(Beginning of Input material)

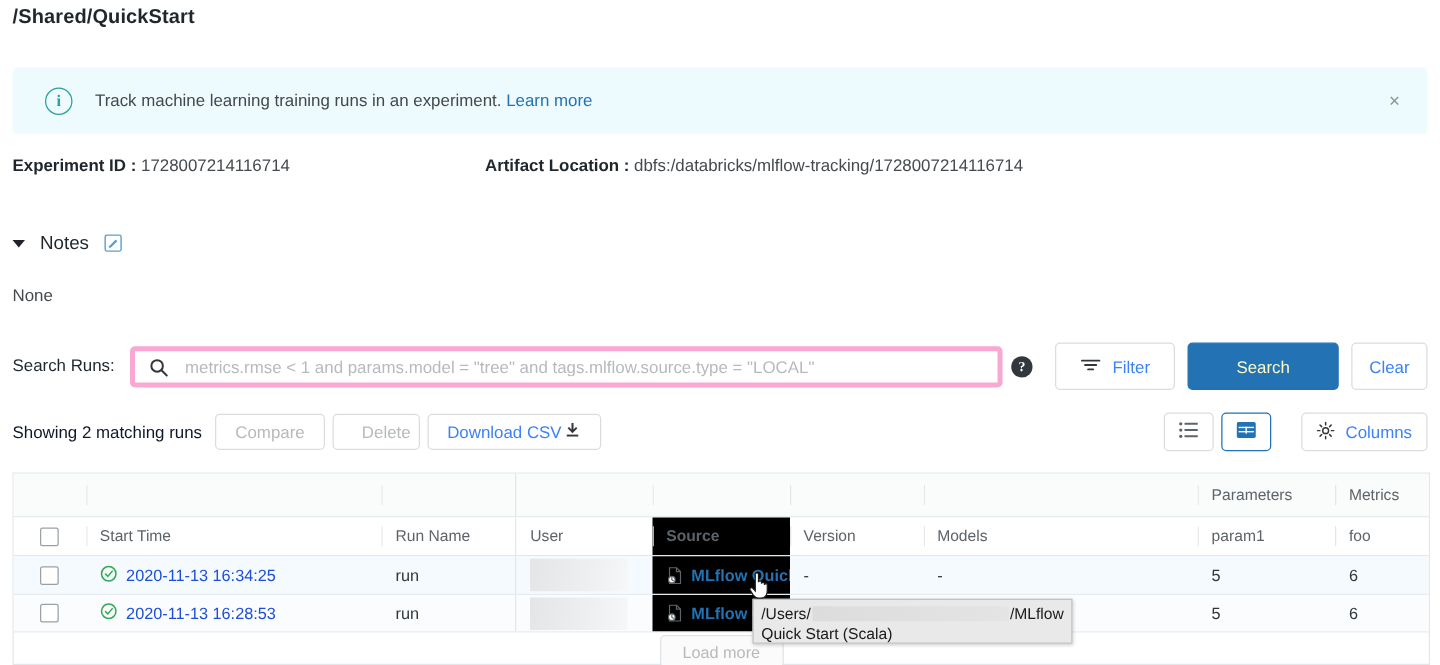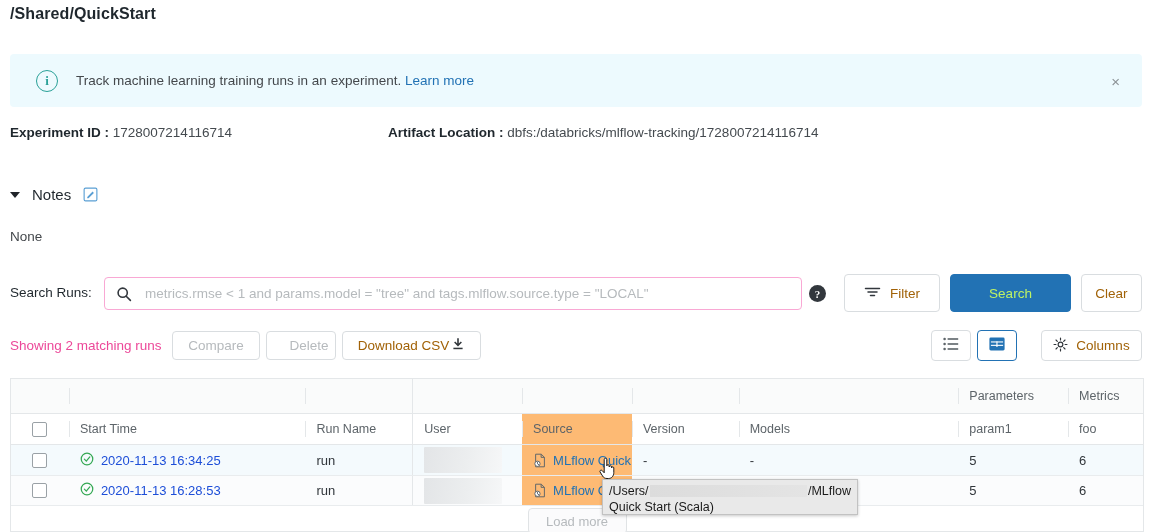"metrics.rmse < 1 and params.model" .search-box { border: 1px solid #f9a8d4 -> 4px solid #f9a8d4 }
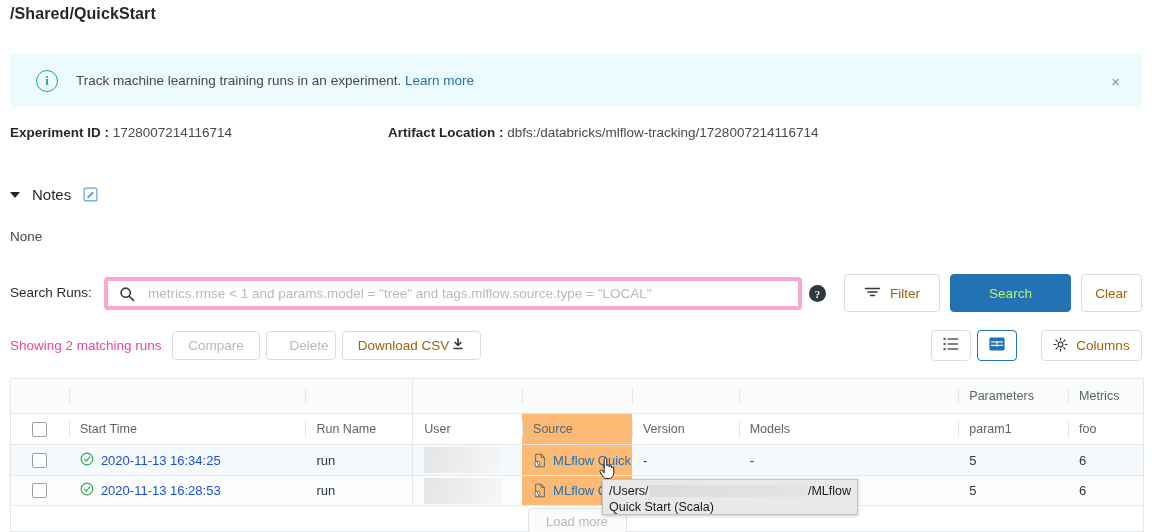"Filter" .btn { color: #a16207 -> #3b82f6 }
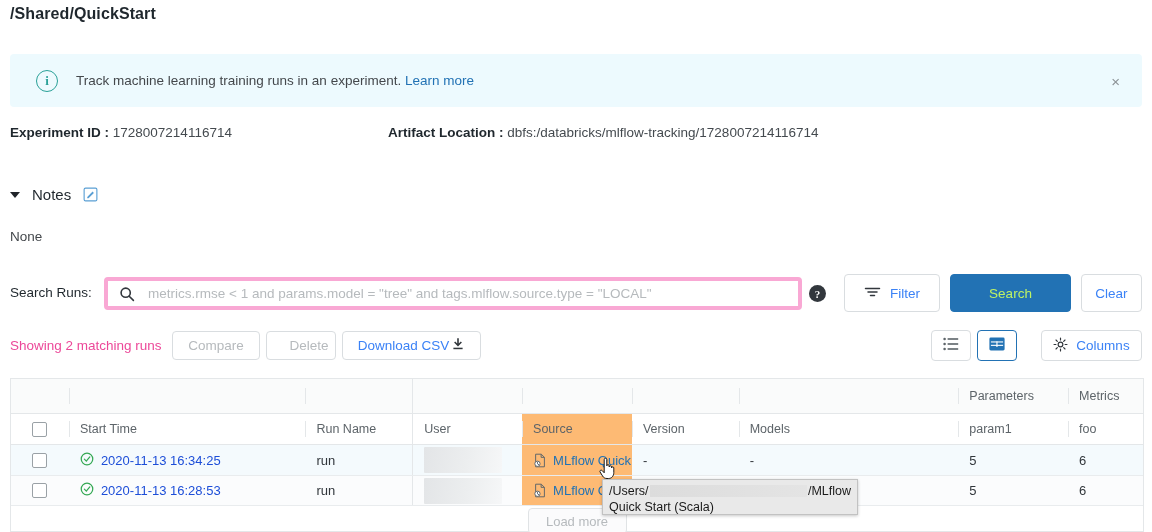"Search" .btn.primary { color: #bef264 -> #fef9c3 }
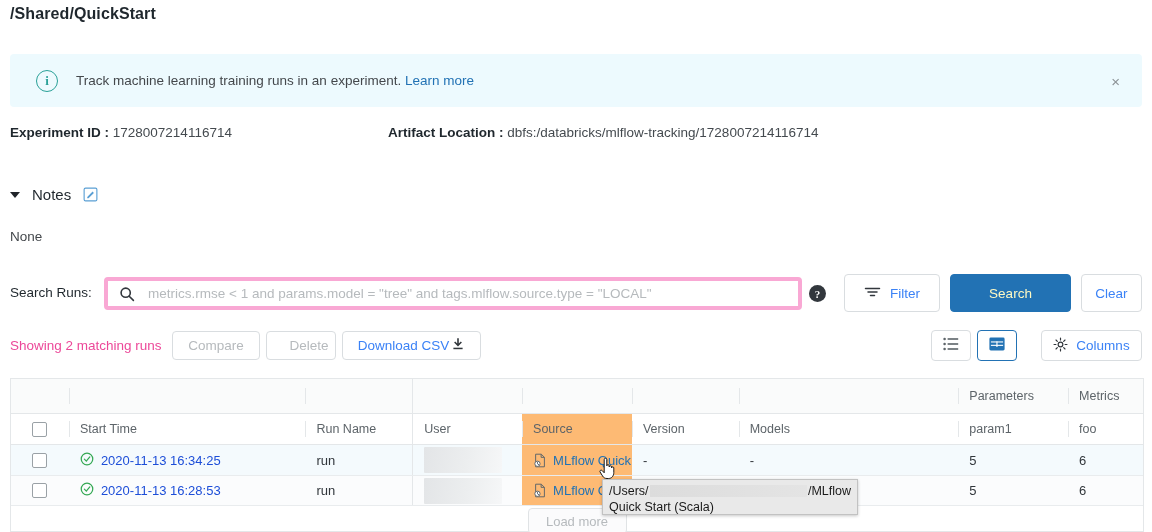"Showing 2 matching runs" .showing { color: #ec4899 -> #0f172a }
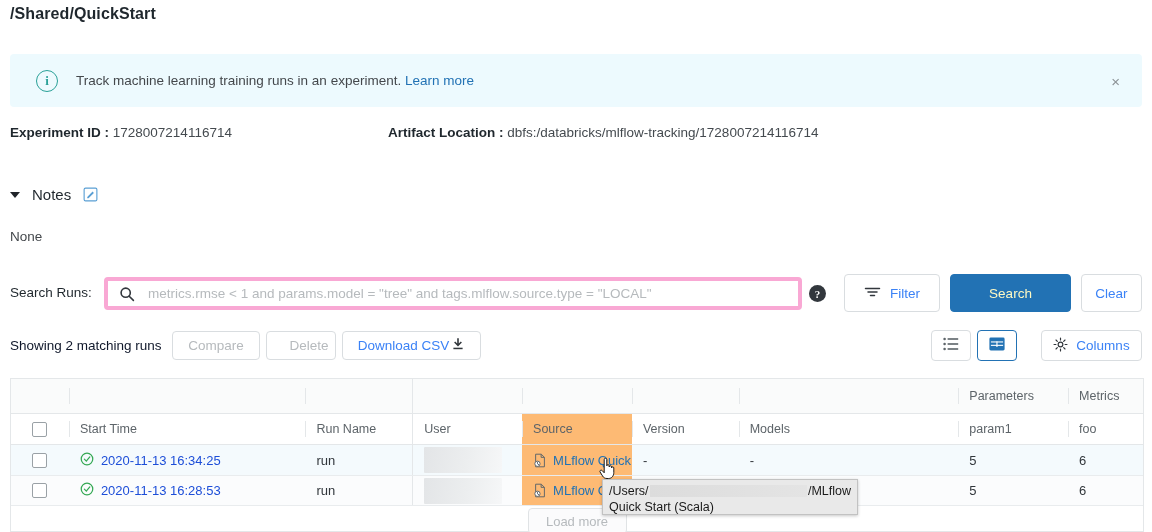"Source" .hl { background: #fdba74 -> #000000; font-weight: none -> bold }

(End of Input material)

Your answer must be the full set of entries, set down exactly and without pictures.

> **Result of the task**:
"metrics.rmse < 1 and params.model" .search-box { border: 1px solid #f9a8d4 -> 4px solid #f9a8d4 }
"Filter" .btn { color: #a16207 -> #3b82f6 }
"Search" .btn.primary { color: #bef264 -> #fef9c3 }
"Showing 2 matching runs" .showing { color: #ec4899 -> #0f172a }
"Source" .hl { background: #fdba74 -> #000000; font-weight: none -> bold }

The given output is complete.